Slot machine e criminalità, pioggia di arresti a Bari

Guardia di Finanza in azione a Bari, dove sono state arrestate 36 persone e disposti sequestri per oltre sette milioni di euro. Sgominata la banda che gestiva il monopolio delle slot machine e delle videolottery in città. In manette anche un moto imprenditore.

Improvviso stop alle attività illegali nella gestione delle slot machine e delle videolottery nella città di Bari. Nella giornata odierna, i militari della Guardia di Finanza hanno messo in manette ben 36 persone, nell’ambito dell’operazione “Gaming Machine”. Tra i soggetti arrestati c’è anche un noto imprenditore del capoluogo pugliese, il quale si serviva dell’influenza di uno zio – uno dei reggenti di uno dei clan più potenti della città – per poter imporre il proprio monopolio sulla gestione dei totem.

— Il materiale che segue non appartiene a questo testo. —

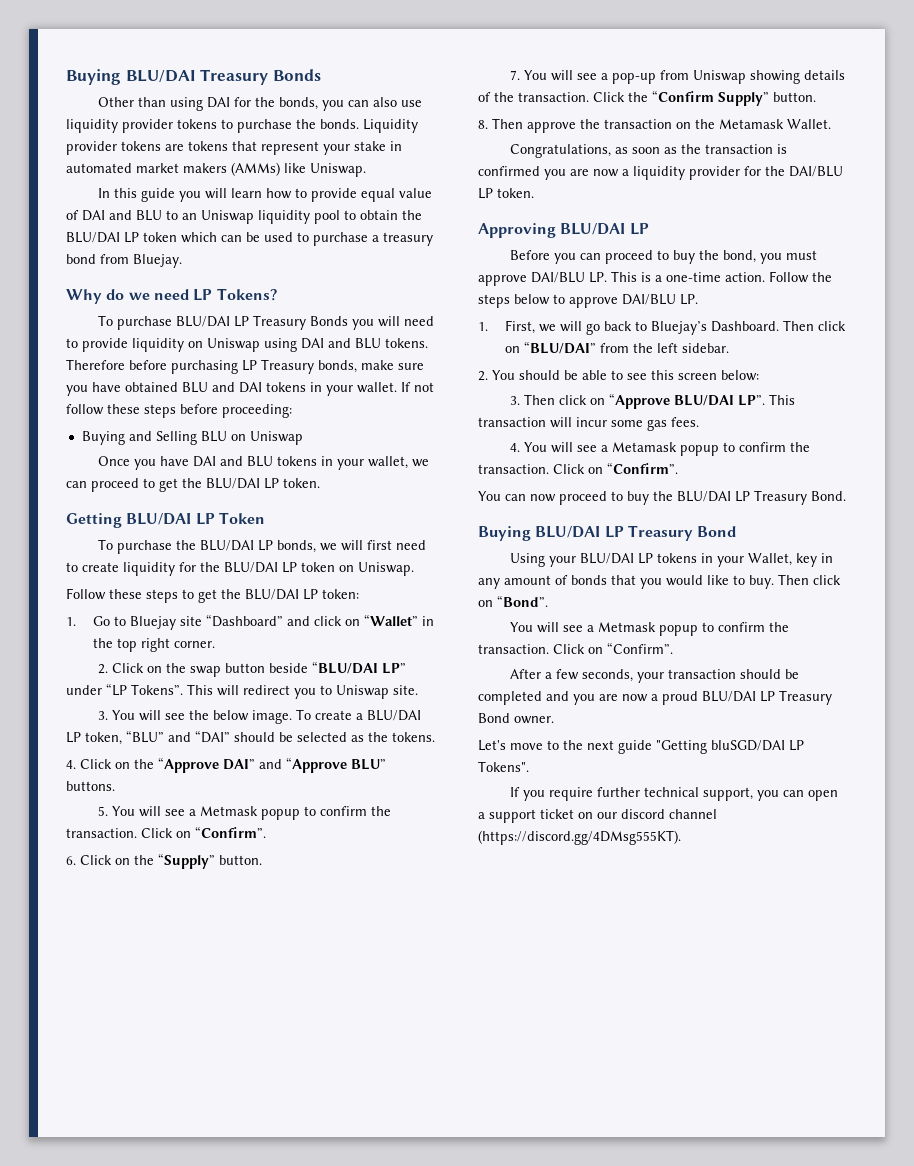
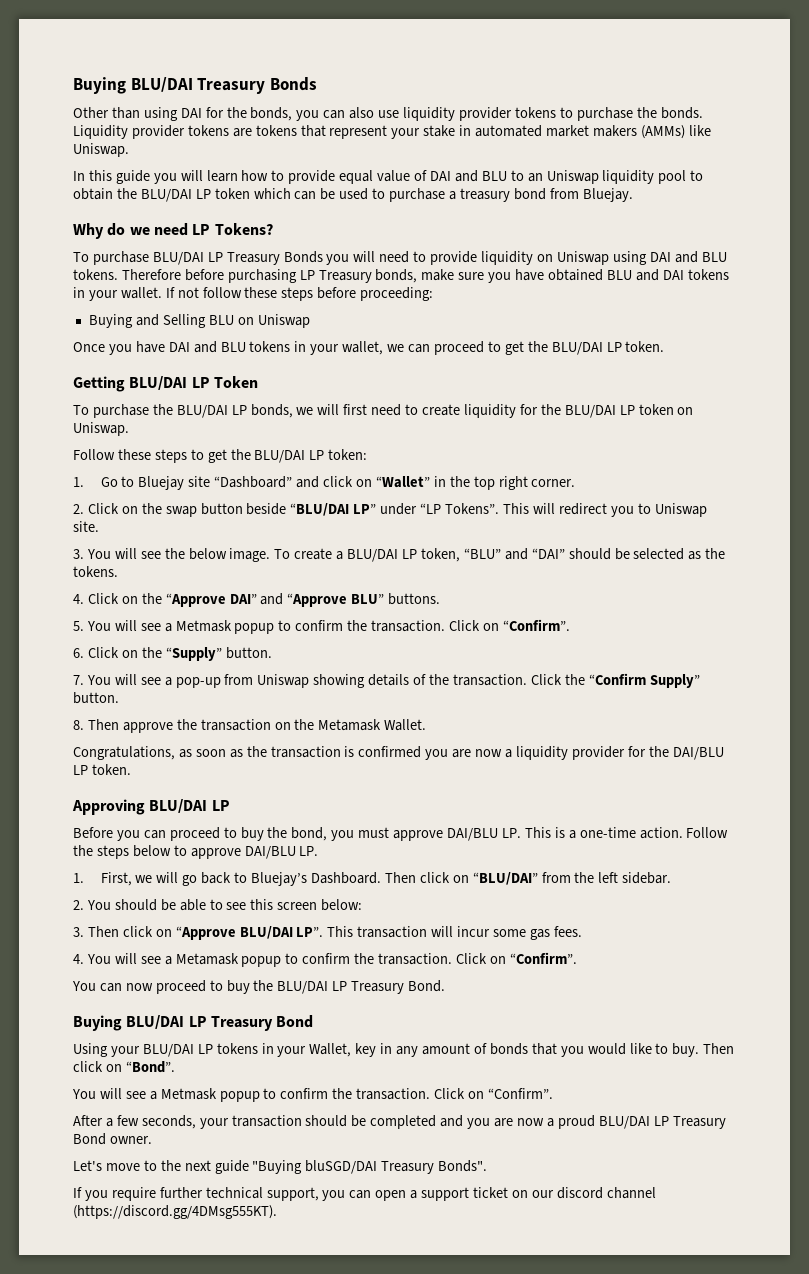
- Let's move to the next guide "Getting bluSGD/DAI LP Tokens".
+ Let's move to the next guide "Buying bluSGD/DAI Treasury Bonds".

In pratica, questa associazione criminale operava con il metodo mafioso per imporre i propri apparecchi da gioco in bar, tabacchi e altri esercizi commerciali. Così sono arrivati gli arresti, oltre a un sequestro di beni di poco superiore a sette milioni di euro. L’operazione è stata compiuta dagli uomini della Guardia di Finanza, sotto il monitoraggio della Dia di Bari e del Servizio centrale investigazione criminalità organizzata (SCICO) di Roma.

I capi di accusa nei confronti delle 36 persone arrestate sono: illecita concorrenza con violenza e minaccia, con l’aggravante del metodo mafioso, estorsione, riciclaggio e usura. A questi resti contestati dagli inquirenti, si aggiungono anche il contrabbando di sigarette e la detenzione abusiva di armi clandestine. Tra le 36 persone arrestate, 27 sono state condotte in carcere, mentre le altre nove sono finite agli arresti domiciliari.

Slot machine e criminalità – I metodi dei clan

L’indagine è nata grazie a una denuncia per usura, effettuata da uno dei commercianti che ha subìto le minacce da uno degli esponenti del clan sgominato. Si tratta del gestore di una rivendita di tabacchi di Bari, il quale era stato vessato dalle minacce di Baldassarre D’Ambrogio (detto Dario). Quest’ultimo è titolare di una società di noleggio di apparecchi da gioco e intrattenimento e nipote di un noto boss della zona. Forte delle difficoltà economiche in cui versava il tabaccaio, D’Ambrogio aveva concesso un prestito in denaro da restituire con tassi da usuraio. A questo si è aggiunto l’obbligo di fornirsi delle slot machine fatte arrivare dallo stesso D’Ambrogio.

A sostegno di queste attività malavitose c’erano tre clan della città di Bari, ovvero gli Anemolo, gli Strisciuglio e i Capriati. Ognuno di questi clan aveva una specifica specializzazione. Tra i beni sequestrati all’organizzazione, spiccano anche tre sale Vlt e due complessi aziendali che servivano per riciclare parte del denaro passato dalle mani dei delinquenti.